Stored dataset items
-*-

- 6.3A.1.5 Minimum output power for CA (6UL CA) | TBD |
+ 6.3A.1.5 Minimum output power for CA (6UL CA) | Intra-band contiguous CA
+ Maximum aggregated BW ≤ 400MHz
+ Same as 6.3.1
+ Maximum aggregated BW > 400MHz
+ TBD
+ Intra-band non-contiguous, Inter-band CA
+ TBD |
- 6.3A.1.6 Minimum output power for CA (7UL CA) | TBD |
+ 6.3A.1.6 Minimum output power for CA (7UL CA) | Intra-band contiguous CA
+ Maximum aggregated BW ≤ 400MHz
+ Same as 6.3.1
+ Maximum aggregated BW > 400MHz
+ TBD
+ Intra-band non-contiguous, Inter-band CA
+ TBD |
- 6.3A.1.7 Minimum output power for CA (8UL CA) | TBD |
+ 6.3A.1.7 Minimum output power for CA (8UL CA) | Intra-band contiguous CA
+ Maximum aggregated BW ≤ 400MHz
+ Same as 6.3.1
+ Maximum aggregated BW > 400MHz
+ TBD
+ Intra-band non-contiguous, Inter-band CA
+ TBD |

-*-

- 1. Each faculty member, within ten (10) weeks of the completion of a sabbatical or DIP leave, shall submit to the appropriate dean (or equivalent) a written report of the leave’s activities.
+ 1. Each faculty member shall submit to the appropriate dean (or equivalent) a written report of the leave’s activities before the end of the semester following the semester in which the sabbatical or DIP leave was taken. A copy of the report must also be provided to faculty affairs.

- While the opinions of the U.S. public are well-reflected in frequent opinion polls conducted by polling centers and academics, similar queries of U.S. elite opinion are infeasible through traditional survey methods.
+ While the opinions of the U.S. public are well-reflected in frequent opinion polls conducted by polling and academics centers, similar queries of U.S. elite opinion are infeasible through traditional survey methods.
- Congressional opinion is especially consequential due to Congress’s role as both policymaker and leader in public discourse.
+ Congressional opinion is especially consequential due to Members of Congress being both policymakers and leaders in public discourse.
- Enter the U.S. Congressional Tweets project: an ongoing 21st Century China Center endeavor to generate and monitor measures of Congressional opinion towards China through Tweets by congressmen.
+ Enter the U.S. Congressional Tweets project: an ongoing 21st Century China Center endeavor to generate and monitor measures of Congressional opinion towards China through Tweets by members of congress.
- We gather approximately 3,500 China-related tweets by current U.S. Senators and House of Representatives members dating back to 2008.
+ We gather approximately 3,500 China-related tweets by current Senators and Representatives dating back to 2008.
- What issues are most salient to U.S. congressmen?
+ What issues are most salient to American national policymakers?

-*-

What you should do =>
Some lines of the records above may hold the word "consequential". Report how many, and nothing else.

Output of the exercise =>
2